Joseph Mallord William Turner 1775–1851
Santa Maria della Salute, Venice, by Moonlight, across the Grand Canal from the Traghetto del Ridotto near the Hotel Europa (Palazzo Giustinian) 1840
D32230
Turner Bequest CCCXVIII 11
Chalk, gouache and watercolour on red-brown wove paper, 250 x 307 mm
Blind-stamped with Turner Bequest monogram towards bottom right
Stamped in black ‘CCCXVIII – 11’ bottom right
Accepted by the nation as part of the Turner Bequest 1856
Finberg’s 1909 Inventory entry called this evocative scene simply ‘Moonlight’,1 although he later specified it as ‘The Salute, from the Calle del Ridotto’.2 The view is from around the Grand Canal entrance of the Calle del Ridotto, beside the Palazzo Giustinian (Hotel Europa), which appears to be represented schematically on the right; Turner was staying there on this occasion (see the Introduction to the present subsection). The familiar Baroque silhouette of the church of Santa Maria della Salute is seen to the south-west across the entrance to the Grand Canal against the light from a slender waxing moon, with the indistinct bulk of the Seminario Patriarcale and the Dogana below to its left. Compare the detailed pencil drawing from about this point in the 1819 Milan to Venice sketchbook (Tate D14417; Turner Bequest CLXXV 54).

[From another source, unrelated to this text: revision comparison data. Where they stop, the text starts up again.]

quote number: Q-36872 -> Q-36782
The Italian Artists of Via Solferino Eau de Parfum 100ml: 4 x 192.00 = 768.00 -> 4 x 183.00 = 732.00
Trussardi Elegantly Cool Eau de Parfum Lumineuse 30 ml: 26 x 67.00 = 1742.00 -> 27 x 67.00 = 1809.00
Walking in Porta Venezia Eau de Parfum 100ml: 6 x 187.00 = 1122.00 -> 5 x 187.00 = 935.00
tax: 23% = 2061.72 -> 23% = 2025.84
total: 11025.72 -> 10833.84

During Turner’s 20 August–3 September 1840 stay in Venice this phase of the moon coincided with the second week, between the new moon on 27 August and its first quarter on the day he left.3 The moonlight is augmented by a yellowish lantern illuminating figures and gondolas around the landing stage in the foreground. Less defined areas of white towards the right suggest lights from the hotel. Also featuring a lantern or the illuminated cabin of a passing boat, a similar view (Tate D32232; Turner Bequest CCCXVIII 13) shows more of the Dogana, as far as its porch to the left, while D32238 (CCCXVIII 19) includes only the latter feature at the right, in a prospect from about the same point but looking further left again, south-eastwards towards the waters of the Bacino. The soft moonlight is suddenly interrupted in a fourth view, as a rocket bursts skywards and illuminates the dome of the church (D32248; CCCXVIII 19).4 See also D32249 and D33883 (CCCXIX 1, CCCXLI 183) in the present grouping, showing the Salute in brighter conditions.

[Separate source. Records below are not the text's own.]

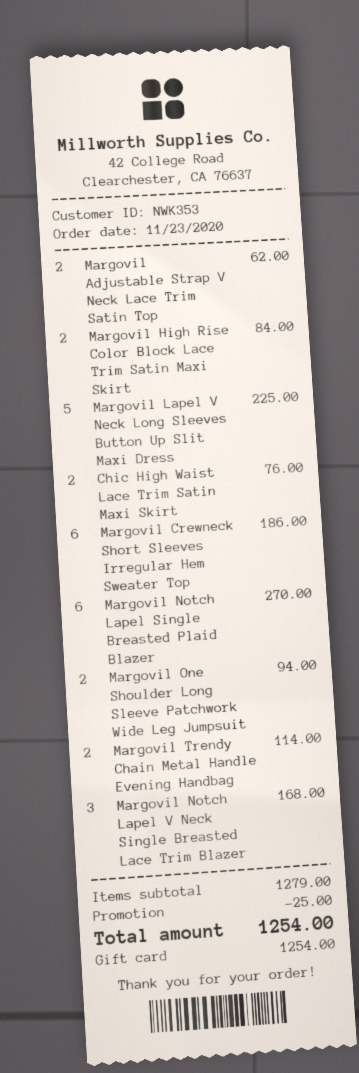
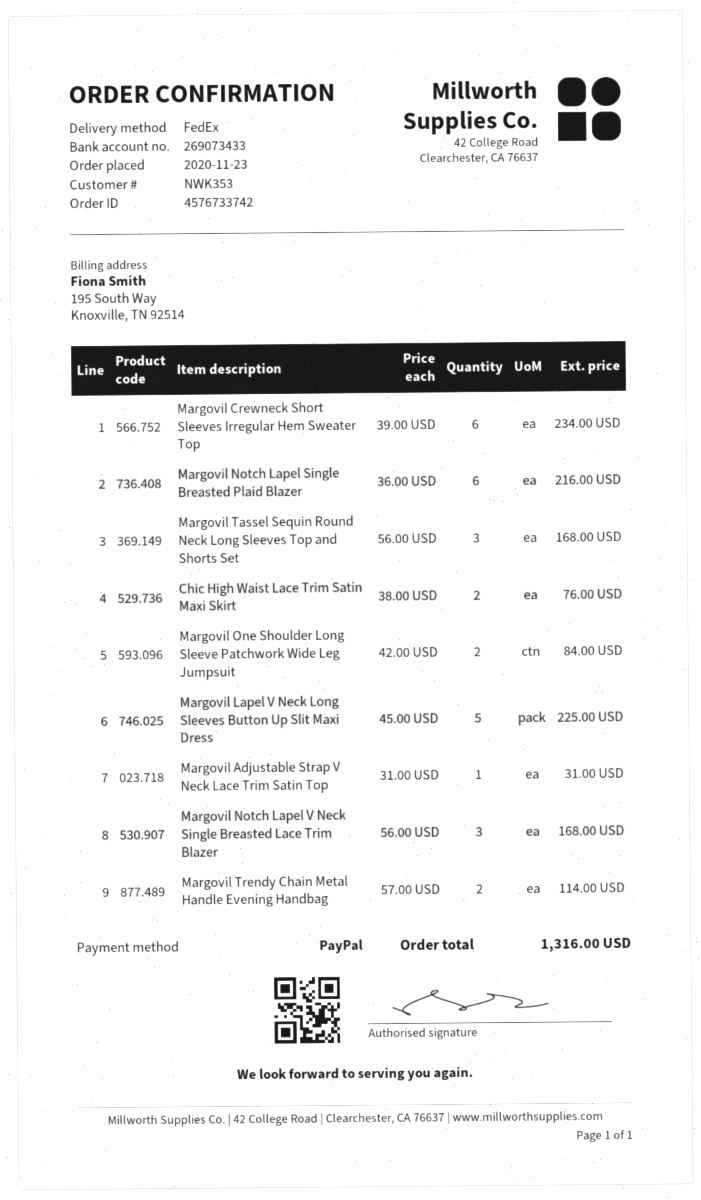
payment method: gift card -> PayPal
Margovil Adjustable Strap V Neck Lace Trim Satin Top: 2 for 62.00 -> 1 for 31.00
Margovil High Rise Color Block Lace Trim Satin Maxi Skirt: 2 for 84.00 -> none
Margovil Crewneck Short Sleeves Irregular Hem Sweater Top: 6 for 186.00 -> 6 for 234.00
Margovil Notch Lapel Single Breasted Plaid Blazer: 6 for 270.00 -> 6 for 216.00
Margovil One Shoulder Long Sleeve Patchwork Wide Leg Jumpsuit: 2 for 94.00 -> 2 for 84.00
Margovil Tassel Sequin Round Neck Long Sleeves Top and Shorts Set: none -> 3 for 168.00
discount: 25.00 -> none
total: 1254.00 -> 1316.00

With reference to the Venice night scene in the oil painting Juliet and her Nurse, exhibited at the Royal Academy in 1836 (private collection; engraved in 1842 as ‘St Mark’s Place, Venice’: Tate impression T05188),5 Andrew Wilton tentatively dated the present sheet to each of the two visits to Venice Turner made either side of that year (1833 and 1840).6 This is symptomatic of the varied dating of many such (often nocturnal) colour studies on brown papers, although latterly the consensus is that they all date from 1840, as catalogued here; see the Introduction to the tour.
1
Finberg 1909, II, p.1027.
2
Finberg 1930, p.176.
3
See ‘Moon Phases for Venice, Italy’, timeanddate.com, accessed 6 September 2018, https://www.timeanddate.com/moon/phases/italy/venice?year=1840.
4
See also Warrell 2003, p.132.
5
Martin Butlin and Evelyn Joll, The Paintings of J.M.W. Turner, revised ed., New Haven and London 1984, pp.215–17 no.365, pl.369 (colour).
6
Wilton 1987a, p.118, as ‘more probably ... 1840’, Wilton 1987b, p.136, as ‘?1833’, and Wilton 1988, p.136, as ‘?1833’; see also Butlin 1989, pp.93, 94 note 7.
Technical notes:
The broad colour masses are articulated by a variety of rapid marks, including a single dash of chalk for the moon, dark strokes and spattered marks, perhaps using a broad pen dipped in colour, in the foreground, and thick, creamy gouache for the glowing lantern.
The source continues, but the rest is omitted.